You can order PDFs (as well as all the other ebook formats) from there.

Monday, December 30, 2019

Using the Wall Slap Drill to Improve Your Aim

Another repost combo: The first is the post I originally did the day after the Tommy Fleetwood post (which I reposted yesterday) and includes my wall slap drill. The second comes from way back in 2011, a post that goes into more detail about how the wrists move during a swing.

Please note that the first repost include a GC link that no longer works -- that's alright since I just included it to show where the quote that follows it came from -- and also note that the 2011 repost simply refers to righthanders since it was written to answer a question specifically from a rightie. If you're a leftie, just remember to 'switch hands' in the instructions. I've also added some notes at the end of this post.

A few days back, Jean Luc left a comment on an older post called Inbee Park's Pause. The material in that post had helped him -- he had been having trouble with pushed shots -- but he was looking for some help to eliminate some of the wrist rolling the new movement caused for him. He had seen a new book by Jim Hardy called The Release: Golf's Moment of Truth and was fascinated by one of Hardy's approaches to the release. He wondered if I had any ideas on whether it would work.

I don't usually use my comment responses as the basis of new blog posts but, given Jean Luc's positive response to this one, I felt it might help some of you. Jean Luc says the drill I included in this comment felt a lot like the drill in yesterday's Tommy Fleetwood post, but this one is specifically designed to minimize wrist rotation. The comment also explains why I haven't included many tips from Jim Hardy in my blog, although he's clearly been able to help a lot of golfers.
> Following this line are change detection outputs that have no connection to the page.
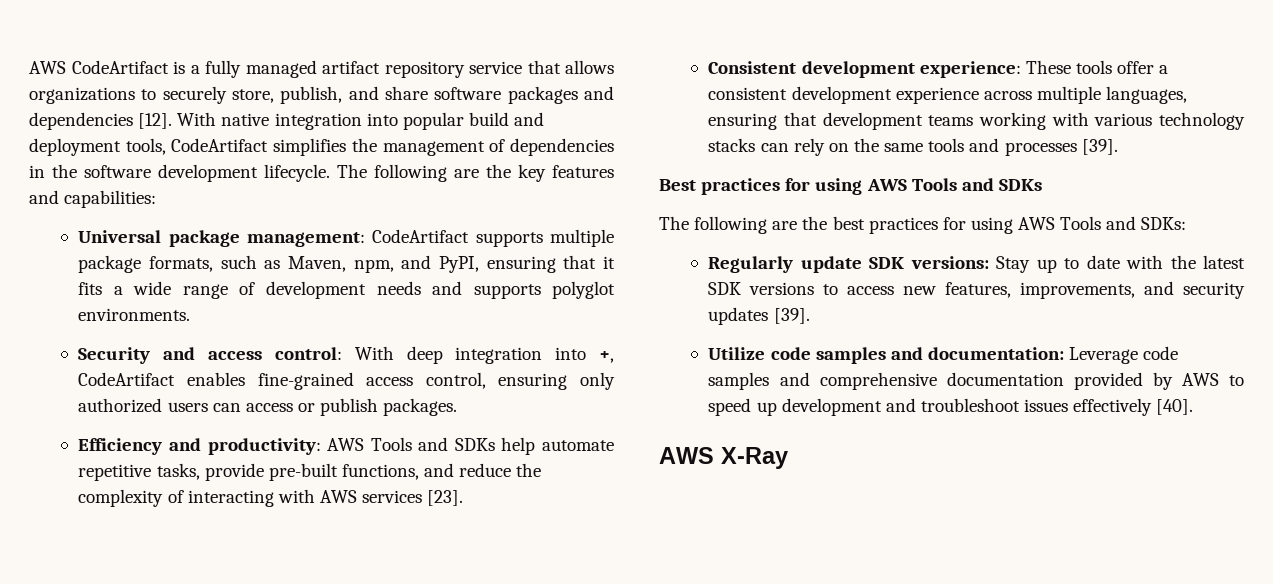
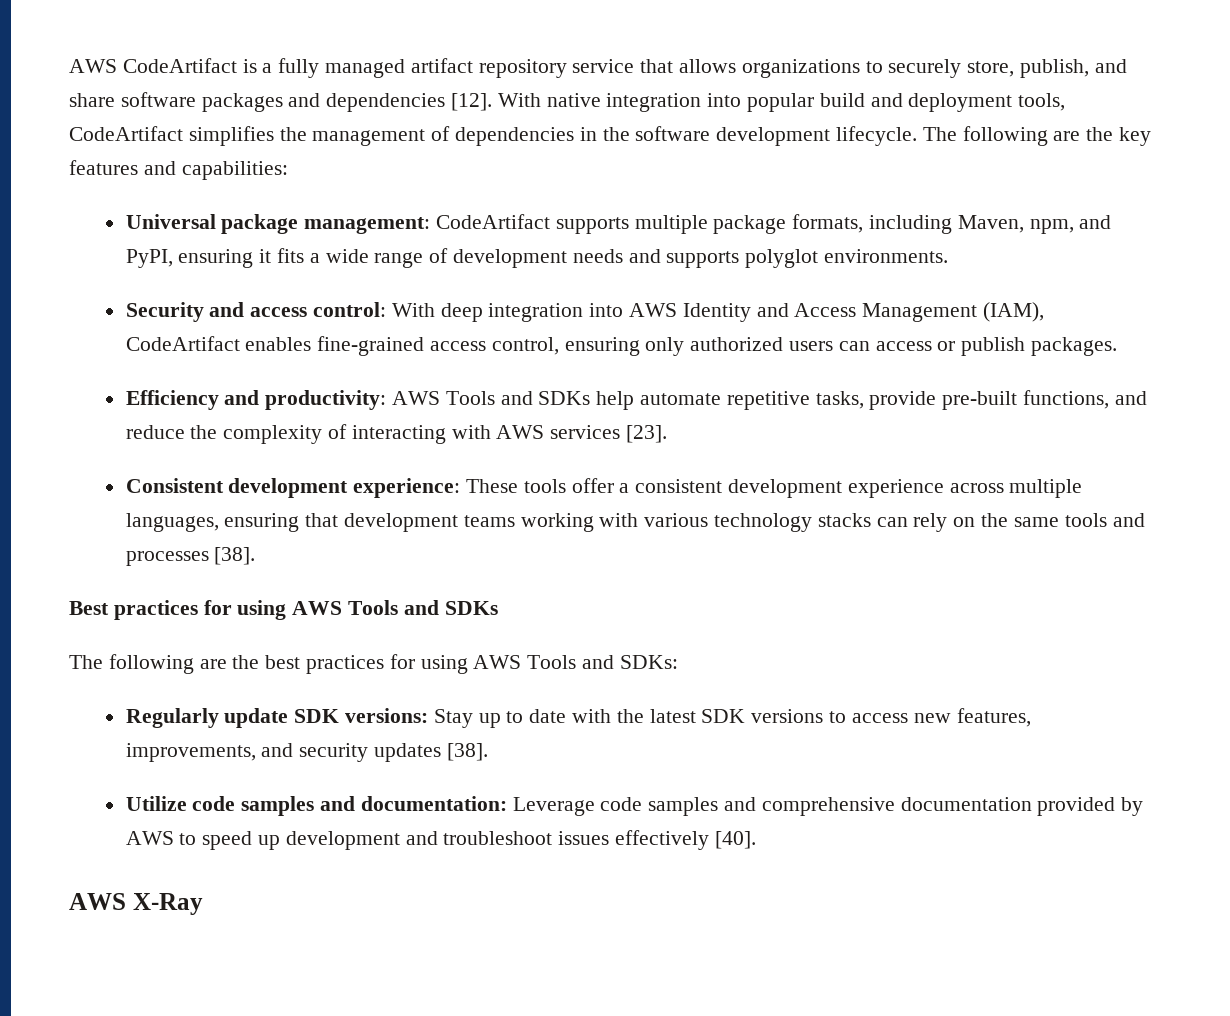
- Universal package management: CodeArtifact supports multiple package formats, such as Maven, npm, and PyPI, ensuring that it fits a wide range of development needs and supports polyglot environments.
+ Universal package management: CodeArtifact supports multiple package formats, including Maven, npm, and PyPI, ensuring it fits a wide range of development needs and supports polyglot environments.
- Security and access control: With deep integration into +, CodeArtifact enables fine-grained access control, ensuring only authorized users can access or publish packages.
+ Security and access control: With deep integration into AWS Identity and Access Management (IAM), CodeArtifact enables fine-grained access control, ensuring only authorized users can access or publish packages.
- Consistent development experience: These tools offer a consistent development experience across multiple languages, ensuring that development teams working with various technology stacks can rely on the same tools and processes [39].
+ Consistent development experience: These tools offer a consistent development experience across multiple languages, ensuring that development teams working with various technology stacks can rely on the same tools and processes [38].
- Regularly update SDK versions: Stay up to date with the latest SDK versions to access new features, improvements, and security updates [39].
+ Regularly update SDK versions: Stay up to date with the latest SDK versions to access new features, improvements, and security updates [38].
And at the end, I'll add some thoughts so you can use this drill to learn a draw or a fade.

Here, I'll just let the comment itself explain everything:

Jean Luc, I haven't read Hardy's book. And when I found info on the web about the two releases he talks about in the book (at, it seemed a bit contradictory to me -- for example, I'd say the LOP motion is a swinging motion, not a leverage motion, while the RIT motion can be either, depending on your hand and arm action. With no more explanation than I found there, it's hard for me to make hard and fast statements about what Hardy's doing.

That said, let's see if I can give you some help with what you want to do.

Hardy is somewhat controversial among swing geeks because, although much of his material is very helpful, he makes statements that clearly contradict fact. For example, in this GC video:


he says that Hogan's swing is a one-plane swing. But in Five Lessons Hogan himself says:
On the downswing plane, a golfer swings on a slightly different plane than the backswing. THE PLANE FOR THE DOWNSWING IS LESS STEEPLY INCLINED AND IS ORIENTED WITH THE BALL QUITE DIFFERENTLY FROM THE BACKSWING PLANE. The golfer gets on this second plane -- without thinking he is changing planes -- when he turns his hips back to the left at the start of the downswing. (p87)
Hogan says his swing is a two-plane swing in three consecutive sentences, yet Hardy says it's a one-plane swing. So I'm hesitant to get too involved with his theories in this answer.

But I can tell you that what you picked up from my stuff is a two-plane swing. That's why you can finally create a bit of a looping motion. It's a more natural, more relaxed way to unwind rapidly on your downswing.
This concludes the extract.